= Paul Khomich =

Belarusian Servant of God (1893–1942)

Paul Khomich (Belarusian: Paval Homich, 17 October 1893, Volkovysk, Grodno Region – died on 10 September 1942, Saint Petersburg, now Russian Federation) was a priest of the Roman Catholic Church, the head of the Apostolic Administration of Leningrad.

==Family and education==

Born into a family of an employee of the district treasury belonging to the Russian Orthodox Church and being baptized Orthodox, Khomich converted to Catholicism in 1905 (when the adoption of the Decree on religious tolerance transition from Orthodoxy to another religion is no more a criminal offense, a lot of people whose ancestors were Roman Catholic or Greek Catholics have left the Orthodox Church).
He graduated from Catholic Petrograd Theological Seminary (1916), studied at the Catholic Theological Academy of Petrograd, which was not completed due to its closure in 1918.

==The beginning of the church==

Since 1916 Khomich was a Catholic priest, served in Petrograd and Vyritsa. Since 1920 he became head of the Church of the Holy Trinity in Pskov, also conducted services in the branch chapels Island, Day and Porkhov.
In 1923 many members of the Catholic clergy of Petrograd were arrested. At this time, a young priest from Pskov became the rector of Saint Casimir's Church in Saint Petersburg, and then as administrator of Our Lady of Czestochowa Church in Ligovo and Saint Alexis in Peterhof. Khomich has worked with youth, organizing for her educational and religious circles, teaching young people the law of God. Also led to his parish community of Franciscan laymen, which at that time about 40 people. In 1926 headed the third Franciscan order in Leningrad, which consisted of several hundred people.

==In prison and exile==

In December 1926 he was arrested, briefly released soon, but in January 1927 was arrested again. Initially sentenced to three years in prison, and on 27 June 1927 followed by a new sentence of 10 years in prison on charges of "counter-revolutionary religious conduct activities among the youth and the faithful of the parish, as well as the creation of an illegal anti-Soviet brotherhood member of the Third Order Franciscan." On 3 July 1927 was in the Solovki prison camp. Participated in church services held in Herman, preached in Polish and Russian. Unofficially Khomich was considered the head of the community of Catholic priests of the Latin Rite. After the ban of worship continued to serve Mass in secret. In March 1929, along with other Catholic priests, was transferred to a penal trip to the Anzer island, where he was held under harsh conditions. Despite this he continued to celebrate mass daily.
In 1932 was one of the players of the next case against Catholic priests accused of anti-Soviet propaganda among the prisoners – one of the main charges were conducting secret worship. Also priests accused of being "influenced by other prisoners – Catholics by giving cash benefits of amounts received from their colleagues and organizations in the wild in the form of remittances, led talks on religious subjects, recruiting in this way like-minded people in the camp ". During the interrogation, said: "In my letters, I emphasized the fact that he is satisfied with his lot, that is what my God said that bear suffering, enhancing feelings of believers."
Khomich was transferred to the prison in Leningrad on 27 May 1933, sentenced to a year of punishment cells and was imprisoned in Siverskoye camps, the Far East, and from 1935 to 1936 again at Solovki prison camp.

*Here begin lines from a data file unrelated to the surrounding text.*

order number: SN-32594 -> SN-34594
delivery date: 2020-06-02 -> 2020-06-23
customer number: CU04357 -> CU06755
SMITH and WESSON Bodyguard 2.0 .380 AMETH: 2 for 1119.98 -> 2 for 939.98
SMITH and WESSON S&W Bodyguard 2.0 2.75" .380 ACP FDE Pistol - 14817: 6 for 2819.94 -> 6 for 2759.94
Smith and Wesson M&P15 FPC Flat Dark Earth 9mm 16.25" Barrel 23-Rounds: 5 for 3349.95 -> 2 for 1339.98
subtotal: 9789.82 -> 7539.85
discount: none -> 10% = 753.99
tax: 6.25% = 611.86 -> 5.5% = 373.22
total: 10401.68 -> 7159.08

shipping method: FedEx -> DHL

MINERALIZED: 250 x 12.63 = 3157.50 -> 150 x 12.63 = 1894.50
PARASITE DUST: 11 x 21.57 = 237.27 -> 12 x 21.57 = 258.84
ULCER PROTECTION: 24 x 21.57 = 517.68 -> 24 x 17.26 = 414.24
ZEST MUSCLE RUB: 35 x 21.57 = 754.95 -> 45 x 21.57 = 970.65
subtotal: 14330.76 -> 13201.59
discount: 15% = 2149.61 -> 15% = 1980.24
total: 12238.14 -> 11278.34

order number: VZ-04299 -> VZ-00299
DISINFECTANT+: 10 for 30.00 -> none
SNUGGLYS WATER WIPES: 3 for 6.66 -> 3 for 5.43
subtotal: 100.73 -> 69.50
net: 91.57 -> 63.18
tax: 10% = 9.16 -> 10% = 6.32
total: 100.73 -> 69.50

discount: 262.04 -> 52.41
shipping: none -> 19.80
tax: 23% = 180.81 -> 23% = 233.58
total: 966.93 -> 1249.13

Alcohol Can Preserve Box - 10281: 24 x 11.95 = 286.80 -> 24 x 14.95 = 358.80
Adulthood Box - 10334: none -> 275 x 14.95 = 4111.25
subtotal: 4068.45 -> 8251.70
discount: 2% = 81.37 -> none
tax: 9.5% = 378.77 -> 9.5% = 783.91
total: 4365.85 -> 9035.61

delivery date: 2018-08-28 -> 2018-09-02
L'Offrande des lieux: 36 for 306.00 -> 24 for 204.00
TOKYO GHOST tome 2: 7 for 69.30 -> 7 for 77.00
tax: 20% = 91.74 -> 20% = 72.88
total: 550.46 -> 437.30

==In recent years, the secret service==

In November 1936 Khomich was released. He lived in the cities of Kostroma, Kaluga and in Siberia. In August 1939 in Leningrad, continued secretly to serve. From 1941 to 1942 secretly take care of the Apostolic Administration of Leningrad. Together with his parishioners remained in the city during the siege.

==The last arrest and death==

On 15 July 1942, at the re-registration of passports has been arrested, accused of organizing the underground church, anti-Soviet and defeatist propaganda and defamation of the Soviet government. On 1 September 1942, was sentenced to death, nine days later the sentence was carried out Kolmich died.

==Beatification==

In 2003 officially began the process of beatification of Paul Khomich.